And it’s not just that it becomes unavailable, although historically SmartThings does become unavailable at least once a month and usually more although typically only for a few minutes and you may not even notice.

It’s that when the system is cloud dependent they can and do make undocumented changes regularly. Frequently. And those changes in and of themselves cause problems for customers. Not all customers, not all the time, but quite a few and with a lot of frustration.

It means there is no way to delay or deny Those updates because the updates are not happening on your device. They are happening in the cloud.

So they’re just random failures, changes in operation, missing features.

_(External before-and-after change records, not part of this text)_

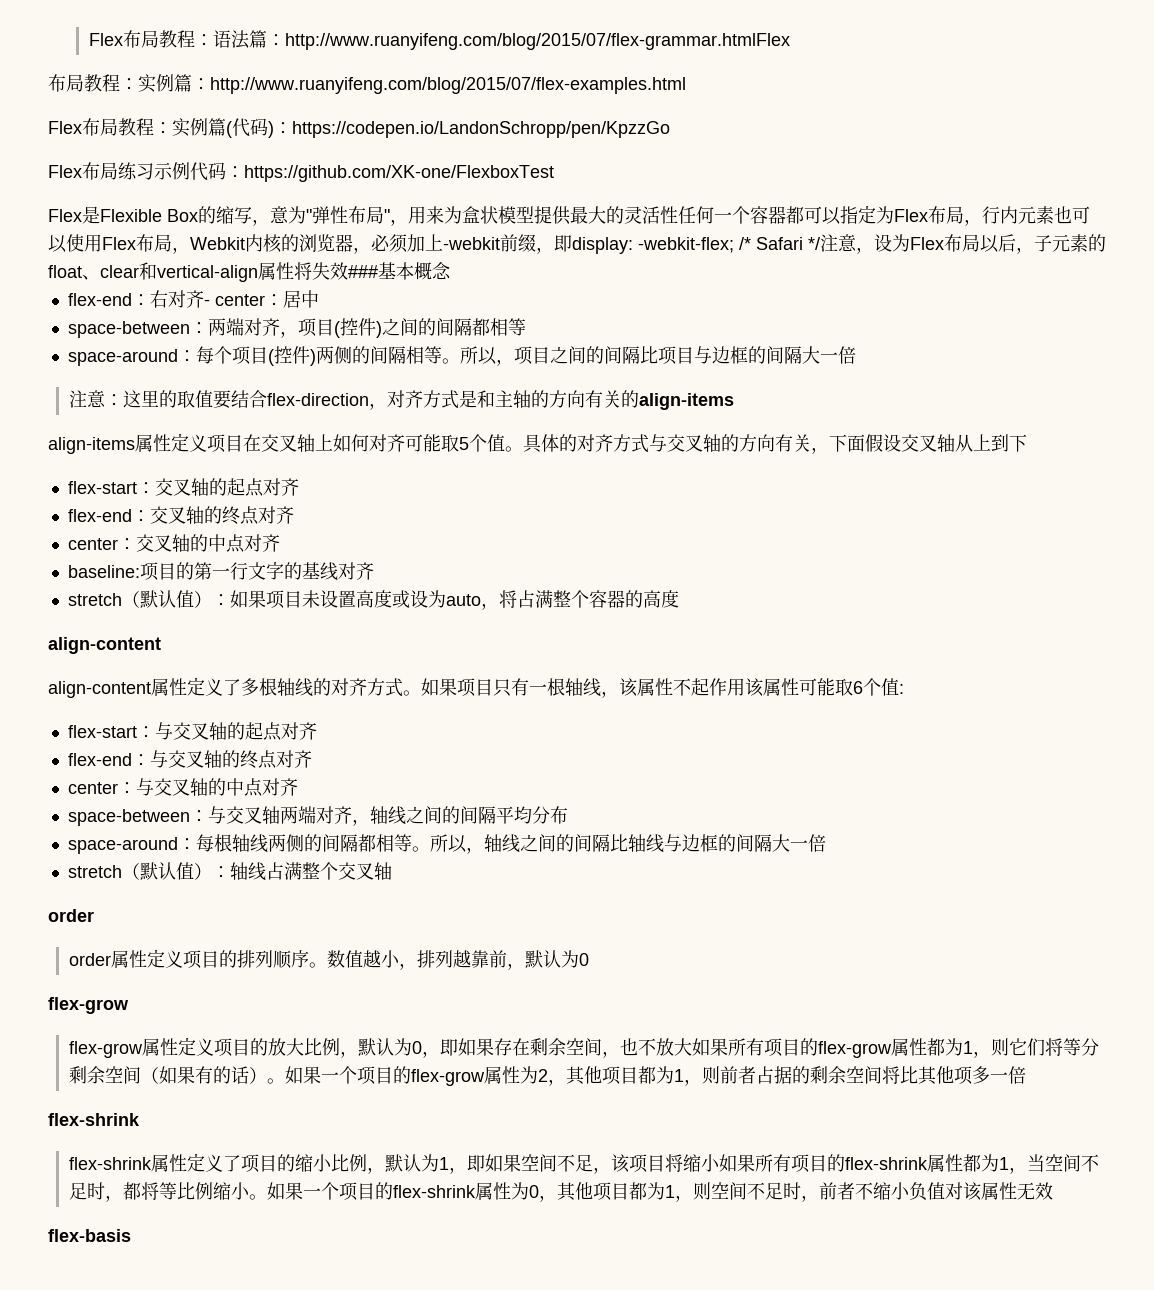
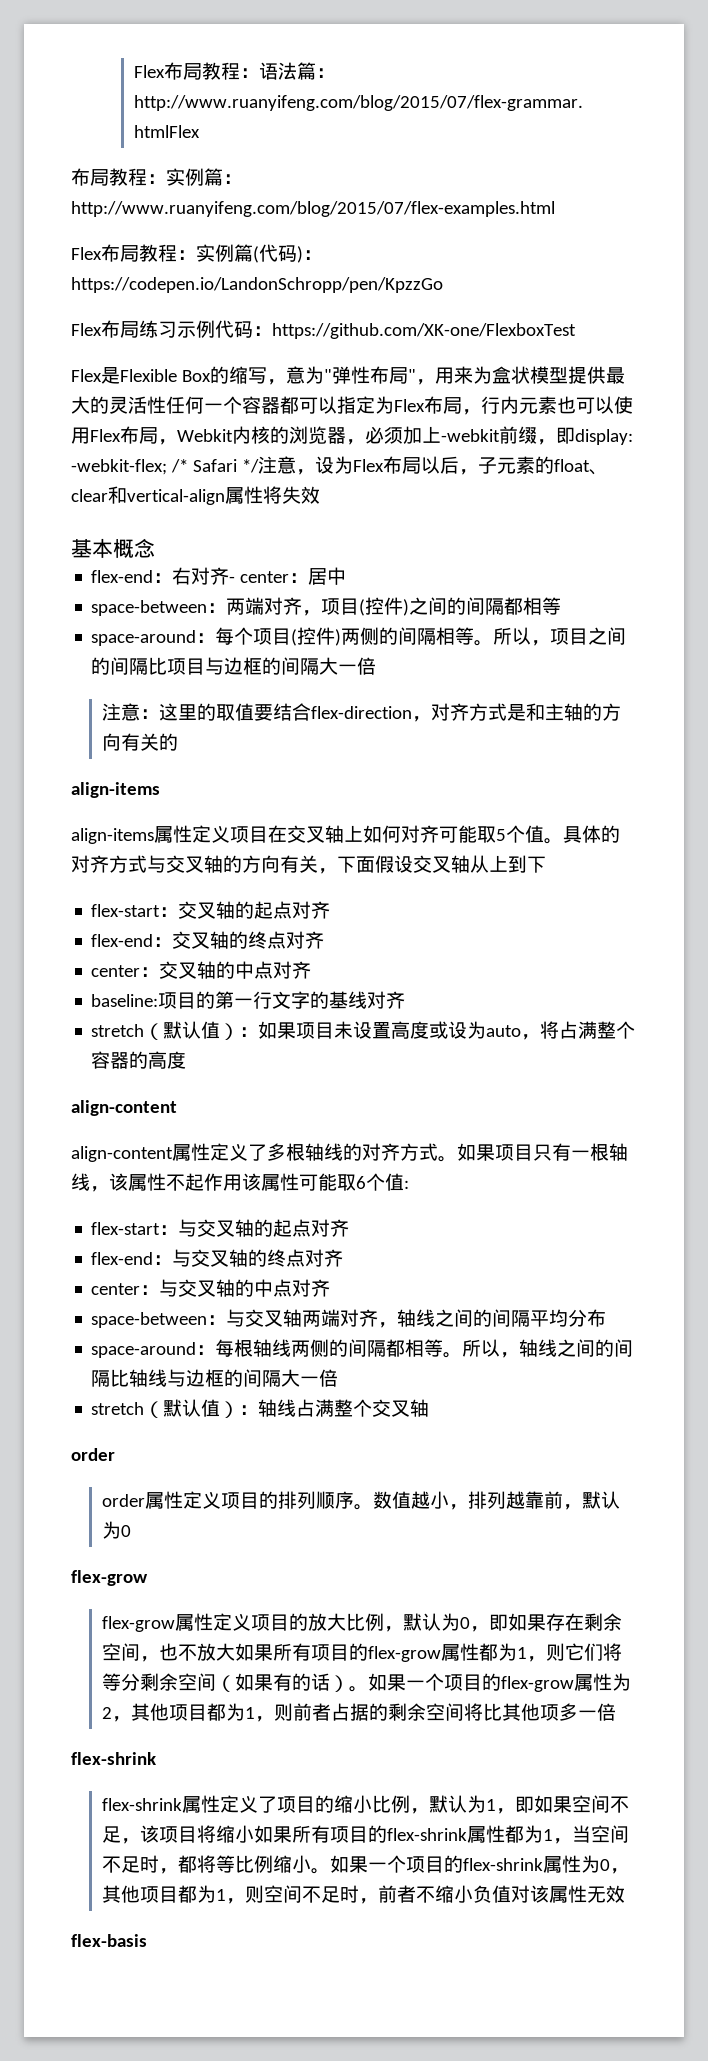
- /* Safari */注意，设为Flex布局以后，子元素的float、clear和vertical-align属性将失效###基本概念
+ /* Safari */注意，设为Flex布局以后，子元素的float、clear和vertical-align属性将失效
+ 基本概念
- 注意：这里的取值要结合flex-direction，对齐方式是和主轴的方向有关的align-items
+ 注意：这里的取值要结合flex-direction，对齐方式是和主轴的方向有关的
+ align-items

The forum is full of them.

If the system is local, you control when changes are made. And in most cases and this is true for Hubitat, you can roll back to a previous version if the new version does have problems.

Running local is a really big deal if we want home automation to truly be an essential service.

Amazon added local operation for some devices just a few months ago.

Even Amazon echo has now added limited local voice processing. It did it after literally years of not having anything local. It only runs with Zigbee devices which are connected directly to an echo plus or a second generation echo show but the fact that they have added that as a new feature in the last six months tells you there is a reason for it. It means you or your kids can say “echo, lights on“ and some lights will come on. :bulb:

I only have two devices connected directly, they are my backup for emergencies. But if the power is still on, I can turn on the light in the hallway right outside my bedroom and the light in the next hallway in the entry area by the front door and I would be able to get from my bedroom to the front door even if the Internet is out.

Having a stable system is critical to home automation. I think that in itself was a large part of the motivation for the Hubitat founders. They were tired of having everything working great, going to sleep, waking up in the morning and it wasn’t working when they themselves had not changed anything. A local system protects you from that scenario.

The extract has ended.